Outro funcionário, encarregado da manutenção da processadora de gás, confirma.
"O pessoal acha que o Evo sempre tem um ás escondido na manga, com ele nunca se sabe." O funcionário também pediu para não ter seu nome revelado.
A falta de mudanças até agora pode ser explicada, em parte, porque as negociações não acabaram -ainda falta definir a aplicação de vários aspectos técnicos do novo contrato, que vive uma disputa semântica entre a Petrobras, que o classifica de "risco compartilhado", e o governo boliviano, que diz ser de "prestação de serviços".
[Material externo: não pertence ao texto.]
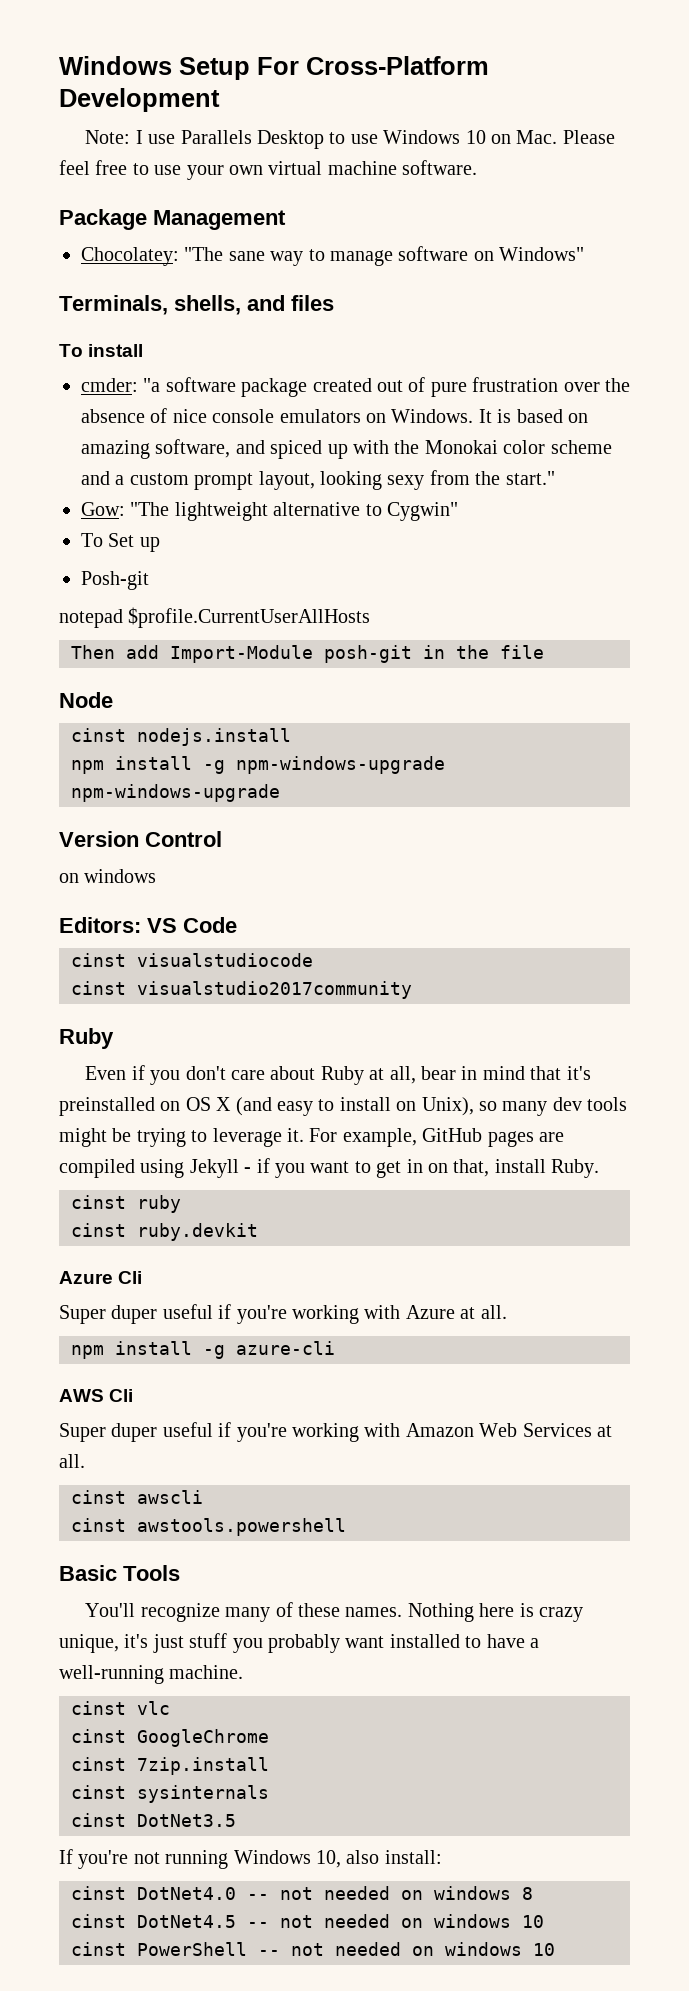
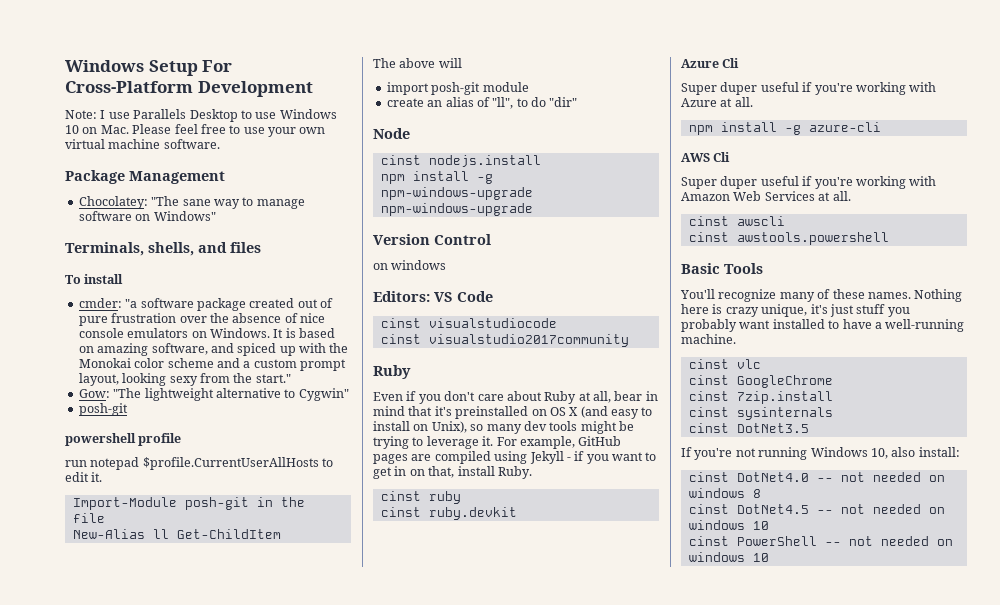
  Gow: "The lightweight alternative to Cygwin"
- To Set up
- Posh-git
- notepad $profile.CurrentUserAllHosts
- Then add Import-Module posh-git in the file
+ posh-git
+ powershell profile
+ run notepad $profile.CurrentUserAllHosts to edit it.
+ Import-Module posh-git in the file
+ New-Alias ll Get-ChildItem
+ The above will
+ import posh-git module
+ create an alias of "ll", to do "dir"

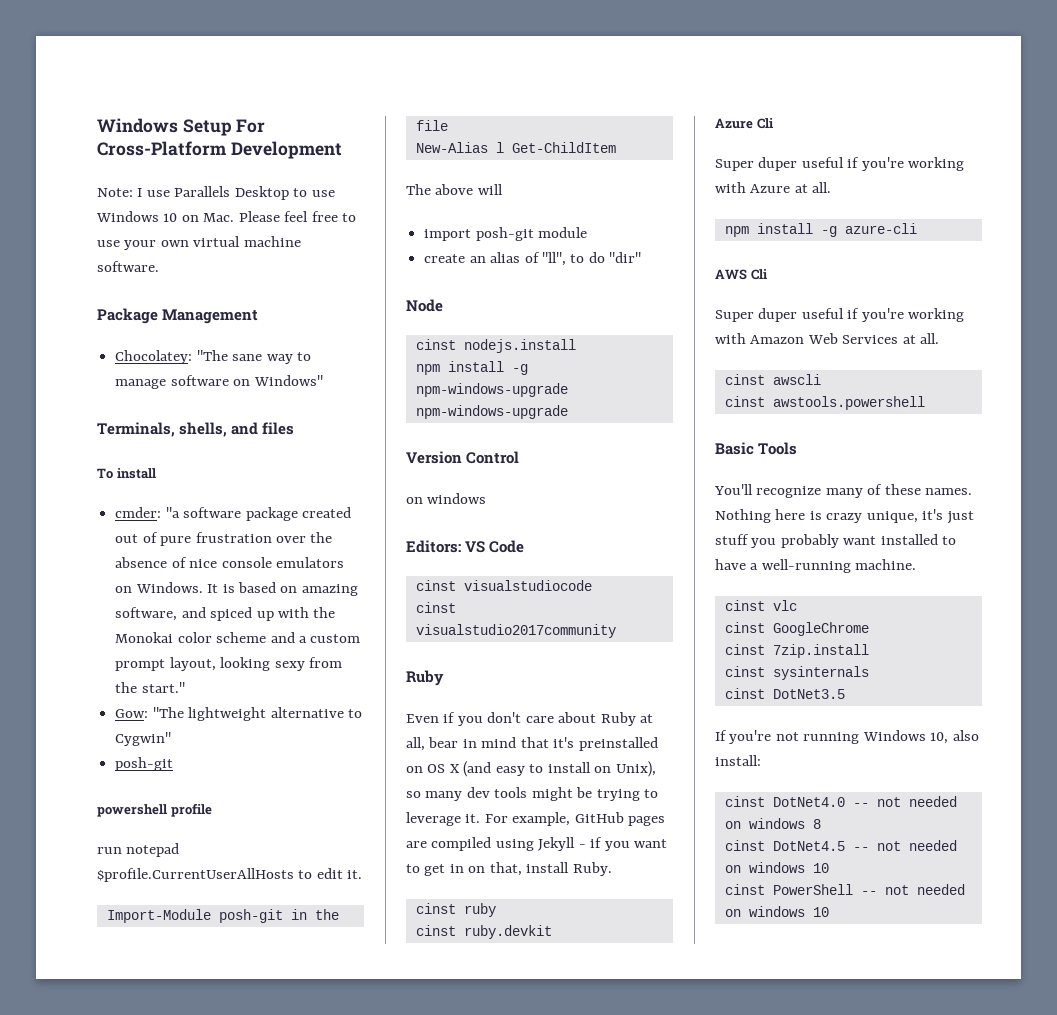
- New-Alias ll Get-ChildItem
+ New-Alias l Get-ChildItem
Para o analista boliviano Carlos Miranda, a Petrobras tem mais razão do que a Bolívia. "Os novos contratos têm 80% de reforma tributária e 20% de nacionalização", afirma, enfatizando o fato de que, essencialmente, as empresas passarão a pagar mais impostos a partir de agora.

Cozinheiros e operadores
Apesar de ser a maior unidade de produção da Petrobras, San Antonio, distante 30 km de Villa Montes, tem pouquíssimos funcionários: para monitorar o envio de cerca 25% do gás natural consumido no Brasil, não são necessários mais do que cinco operadores. É menos do que emprega a cozinha, mantida por 11 funcionários a cada turno.
Considerado uma das unidades de produção de gás mais modernas do mundo, o campo de San Antonio dispõe de apenas cerca de 180 pessoas, divididas em dois turnos, que variam de 14 a 21 horas seguidas de trabalho, intercalados pelo mesmo período de descanso.
Ou seja, há apenas 90 funcionários por turno, e isso porque uma parte está empregada na perfuração do quinto poço de gás do campo, o Sábalo 5, um trabalho temporário.
O número de funcionários diretos da Petrobras é menos da metade: apenas 22, sendo 11 em cada turno -exatamente a mesma quantidade empregada na cozinha. Desses, apenas dois são brasileiros.
San Antonio só empregou de forma significativa durante a sua construção, quando chegou a ter 2.500 trabalhadores.
O complexo, erguido entre 2001 e 2002, custou cerca de US$ 220 milhões e inclui obras de grande porte, como uma ponte sobre o rio Pilcomayo, um túnel de dois quilômetros sob um parque nacional por onde passa o gasoduto e um aeroporto.


Os repórteres FABIANO MAISONNAVE e EDUARDO KNAPP viajaram a San Antonio a convite da Petrobras Bolívia.